* **DIRECTIONS**
Without the pictures, output the records below word for word.

* **RAW DATA**
......
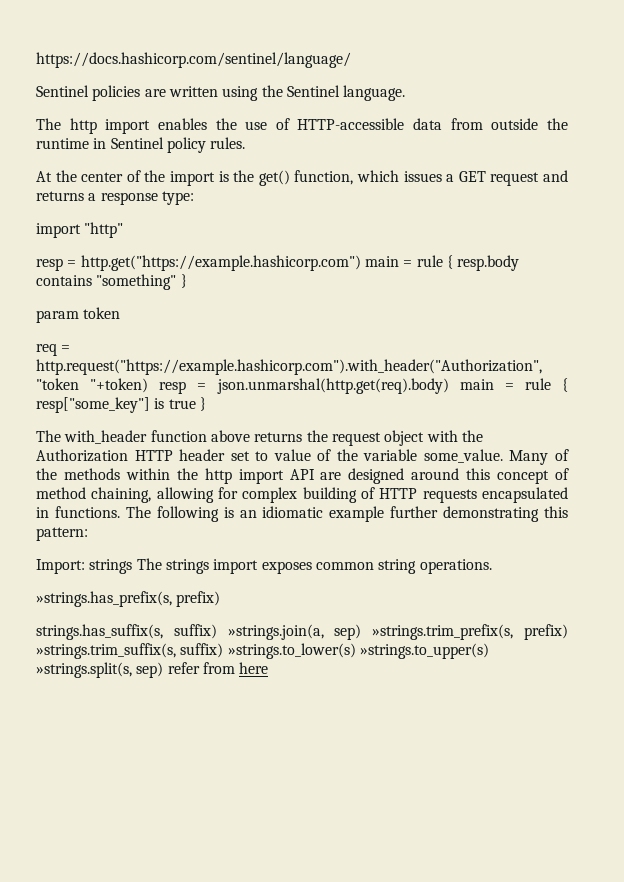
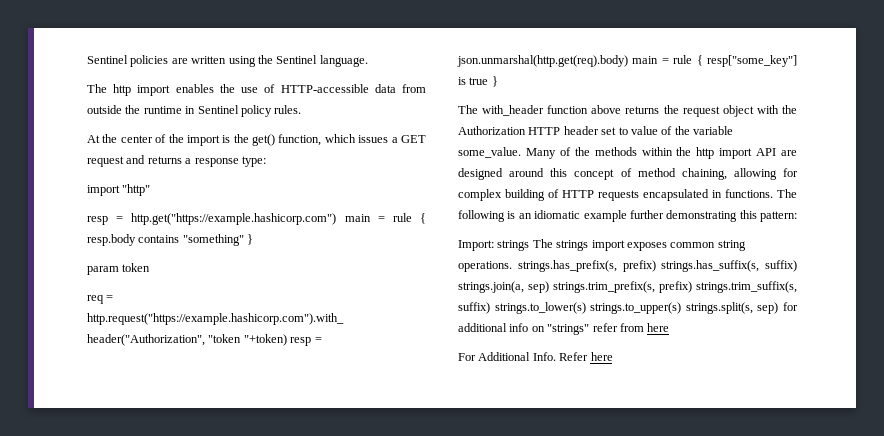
- https://docs.hashicorp.com/sentinel/language/
- Import: strings The strings import exposes common string operations.
- »strings.has_prefix(s, prefix)
- strings.has_suffix(s, suffix) »strings.join(a, sep) »strings.trim_prefix(s, prefix) »strings.trim_suffix(s, suffix) »strings.to_lower(s) »strings.to_upper(s) »strings.split(s, sep) refer from here
+ Import: strings The strings import exposes common string operations. strings.has_prefix(s, prefix) strings.has_suffix(s, suffix) strings.join(a, sep) strings.trim_prefix(s, prefix) strings.trim_suffix(s, suffix) strings.to_lower(s) strings.to_upper(s) strings.split(s, sep) for additional info on "strings" refer from here
+ For Additional Info. Refer here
......
* **OUTPUT FOR THIS EXERCISE**
- https://docs.hashicorp.com/sentinel/language/
- Import: strings The strings import exposes common string operations.
- »strings.has_prefix(s, prefix)
- strings.has_suffix(s, suffix) »strings.join(a, sep) »strings.trim_prefix(s, prefix) »strings.trim_suffix(s, suffix) »strings.to_lower(s) »strings.to_upper(s) »strings.split(s, sep) refer from here
+ Import: strings The strings import exposes common string operations. strings.has_prefix(s, prefix) strings.has_suffix(s, suffix) strings.join(a, sep) strings.trim_prefix(s, prefix) strings.trim_suffix(s, suffix) strings.to_lower(s) strings.to_upper(s) strings.split(s, sep) for additional info on "strings" refer from here
+ For Additional Info. Refer here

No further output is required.